◆ Web page revision data:
╔══

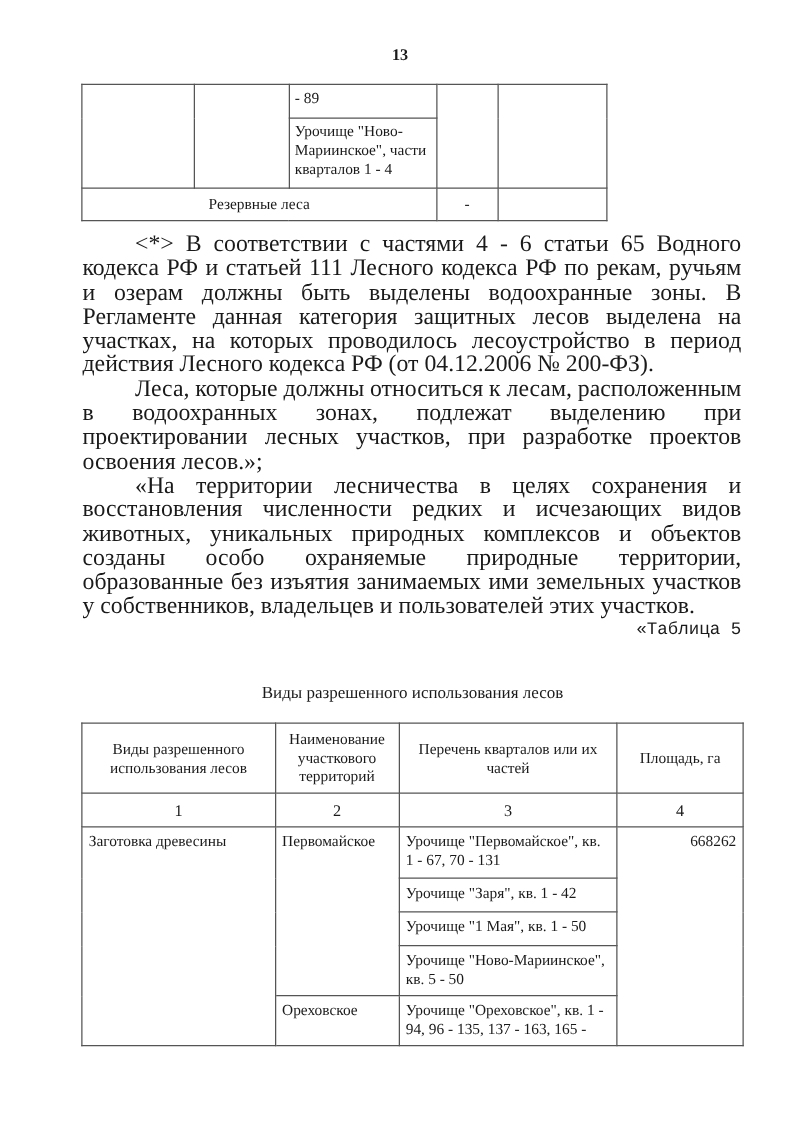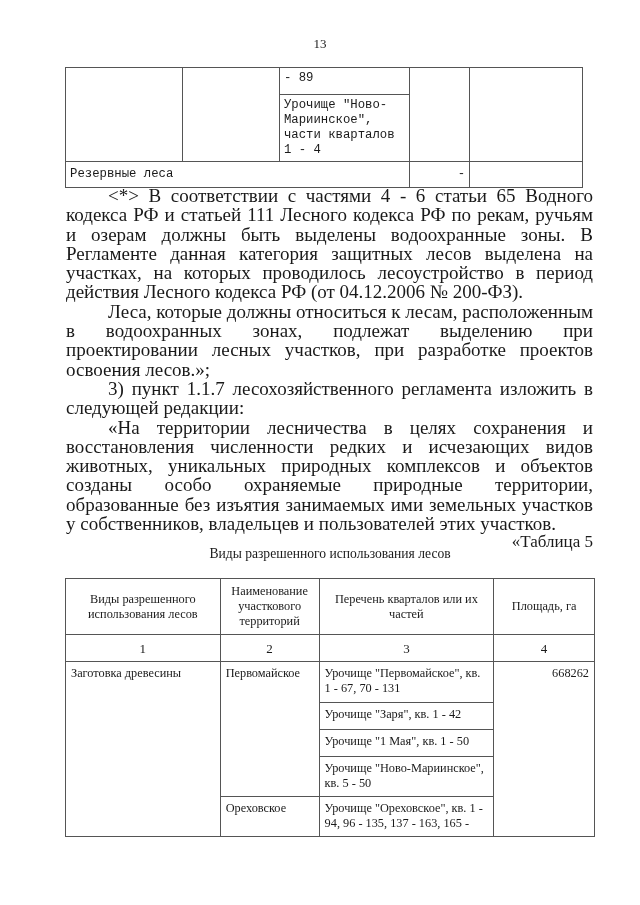--- a/index.html
+++ b/index.html
@@ -1,32 +1,32 @@
 <!DOCTYPE html>
 <html><head>
 <meta charset="utf-8">
 <style>
   html, body { margin: 0; padding: 0; background: #ffffff; }
   body { width: 640px; height: 905px; position: relative; overflow: hidden;
          font-family: "Liberation Serif", "DejaVu Serif", serif; color: #1a1a1a; }
   .page-num { position: absolute; top: 36px; left: 0; width: 640px; text-align: center;
-              font-size: 13px; }
+              font-size: 13px; font-weight: bold; }
   table { border-collapse: collapse; position: absolute; font-size: 12.3px; line-height: 15px; }
   td { border: 1.3px solid #555; vertical-align: top; padding: 4px 4px; }
   
-  #t1 { left: 65px; top: 67px; width: 518px; font-family: Liberation Mono, monospace; }
+  #t1 { left: 65px; top: 67px; width: 421px; }
   #t1 td { padding: 3px 4px; }
   .right { text-align: right; }
-  .vmid { vertical-align: middle; }
+  .vmid { vertical-align: middle; text-align: center; }
   
   .text { position: absolute; left: 66px; width: 527px; font-size: 19px; line-height: 19.3px; }
   .text p { margin: 0; text-align: justify; }
   .text p.ind { text-indent: 42px; }
   #p-block { top: 186px; }
-  .tabnum { position: absolute; right: 47px; top: 532px; font-size: 17px; }
+  .tabnum { position: absolute; right: 47px; top: 496px; font-size: 14px; font-family: Liberation Mono, monospace; }
   .tabtitle { position: absolute; left: 0; width: 660px; text-align: center; top: 546px; font-size: 13.6px; }
   #t2 { left: 65px; top: 578px; width: 530px; }
   #t2 td { padding: 4px 5px; }
   #t2 .hdr td { height: 47px; vertical-align: middle; text-align: center; font-size: 12.3px; }
   #t2 .nums td { height: 18px; text-align: center; vertical-align: middle; font-size: 13px; }
 </style>
 </head>
 <body>
 
 <div class="page-num">13</div>
@@ -54,21 +54,20 @@
     <td colspan="3" class="vmid">Резервные леса</td>
     <td class="right vmid">-</td>
     <td></td>
   </tr>
 </tbody>
   </table>
 
 <div class="text" id="p-block">
   <p class="ind">&lt;*&gt; В соответствии с частями 4 - 6 статьи 65 Водного кодекса РФ и статьей 111 Лесного кодекса РФ по рекам, ручьям и озерам должны быть выделены водоохранные зоны. В Регламенте данная категория защитных лесов выделена на участках, на которых проводилось лесоустройство в период действия Лесного кодекса РФ (от 04.12.2006 № 200-ФЗ).</p>
   <p class="ind">Леса, которые должны относиться к лесам, расположенным в водоохранных зонах, подлежат выделению при проектировании лесных участков, при разработке проектов освоения лесов.»;</p>
-  <p class="ind">3) пункт 1.1.7 лесохозяйственного регламента изложить в следующей редакции:</p>
   <p class="ind">«На территории лесничества в целях сохранения и восстановления численности редких и исчезающих видов животных, уникальных природных комплексов и объектов созданы особо охраняемые природные территории, образованные без изъятия занимаемых ими земельных участков у собственников, владельцев и пользователей этих участков.</p>
 </div>
 
 <div class="tabnum">«Таблица 5</div>
 <div class="tabtitle">Виды разрешенного использования лесов</div>
 
 <table id="t2">
   <colgroup>
     <col style="width:155px">
       <col style="width:99px">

╚══

◆ PROBLEM DESCRIPTION: Take the entries above and return only the lines from the one with "47px; top: 532px;" to the one with "#t2 .nums td", both included, unchanged.

◆ YOUR SOLUTION:
-  .tabnum { position: absolute; right: 47px; top: 532px; font-size: 17px; }
+  .tabnum { position: absolute; right: 47px; top: 496px; font-size: 14px; font-family: Liberation Mono, monospace; }
   .tabtitle { position: absolute; left: 0; width: 660px; text-align: center; top: 546px; font-size: 13.6px; }
   #t2 { left: 65px; top: 578px; width: 530px; }
   #t2 td { padding: 4px 5px; }
   #t2 .hdr td { height: 47px; vertical-align: middle; text-align: center; font-size: 12.3px; }
   #t2 .nums td { height: 18px; text-align: center; vertical-align: middle; font-size: 13px; }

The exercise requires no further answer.